The next day I claim a slice of this family adventure for some retail therapy within the charming shops of downtown Lufkin. In the artistic spirit of the Pines and Standpipe, First Street’s revitalized historic buildings today house friendly boutiques. Walking by shops offering everything from East Texas graphic tees to a velvet leopard-print coat, I duck into Sweet Ethel Mae to pick up a cinnamon-scented candle and inspiration for restoring my own hodgepodge of furniture via the gorgeous chalk-painted and waxed pieces on display. Market to Market reveals sparkling agate coasters in the shape of Texas—perfect for my little geologist.

A train winds through the forest.

To reward the kids for their patience with my shopping excursion, I turn to a whimsical bakery called Confections, housed in an antique train car and swathed in cheerful red and white ribbons and décor.
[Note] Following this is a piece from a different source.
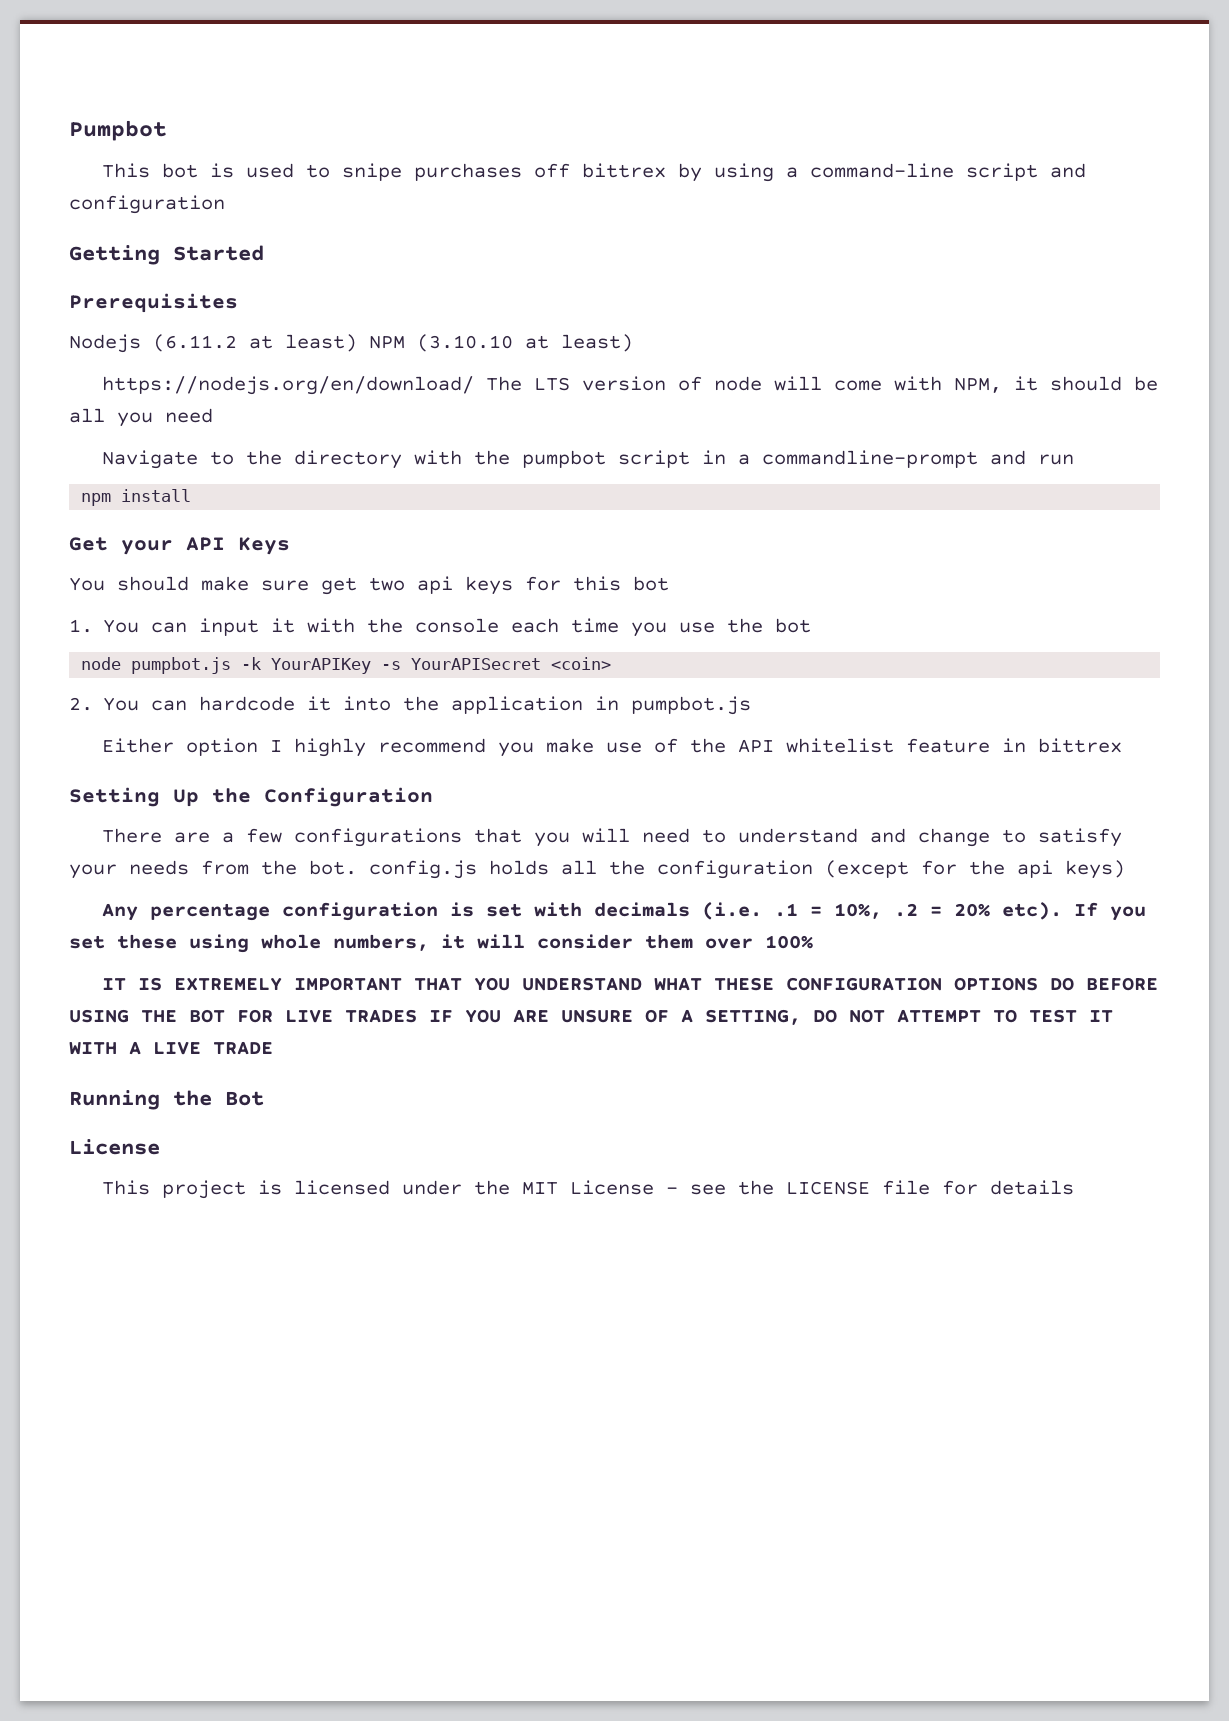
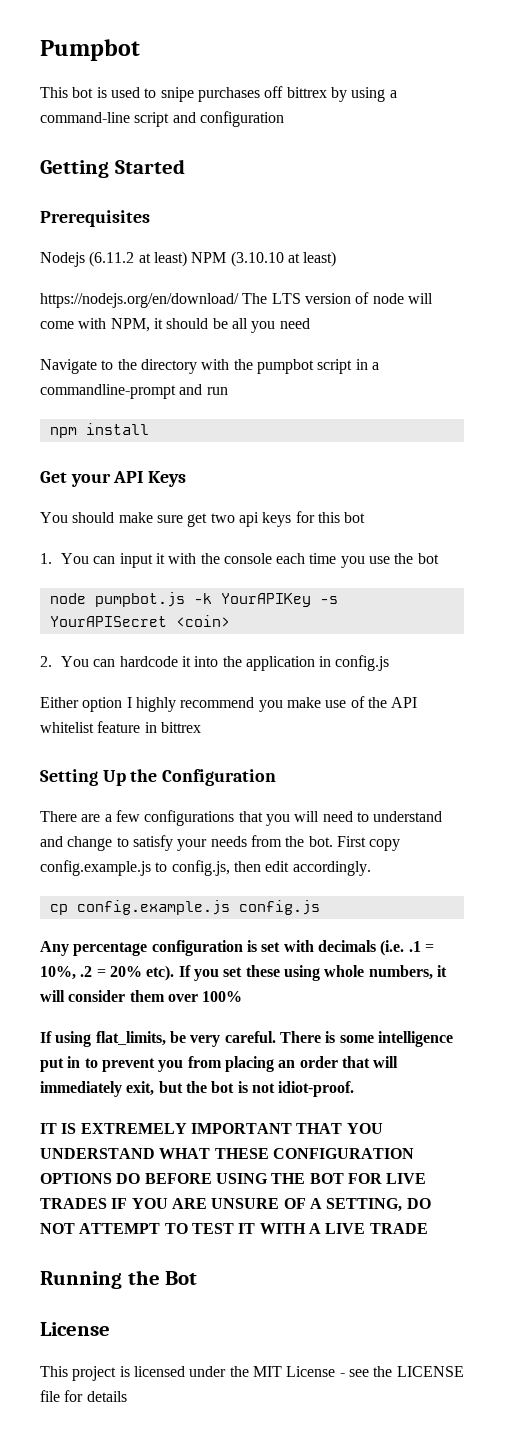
[631,696,752,715] pumpbot.js -> [335,655,390,671] config.js
[369,860,1125,879] config.js holds all the configuration (except for the api keys) -> [336,836,401,851] [40,860,371,876] [49,900,320,915] First copy config.example.js to config.js, then edit accordingly. // cp config.example.js config.js
(813, 942) none -> [40,1031,453,1047] [40,1056,399,1072] [40,1081,355,1097] // If using flat_limits, be very careful. There is some intelligence put in to prevent you from placing an order that will immediately exit, but the bot is not idiot-proof.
The small space prac-tically bursts with tiers of cupcakes and elaborately decorated cookies, in addition to light savory selections like soups and sandwiches. I’m tempted by the banana pudding cupcakes topped with Nilla Wafers and the dainty Mexican wedding cookies, but I fall for the classics, treating the kids to sugar cookies outlined in festive hues and chocolate chip cookies oozing rich sweetness with every bite. It’s a fitting finale to our sweet family time in Lufkin.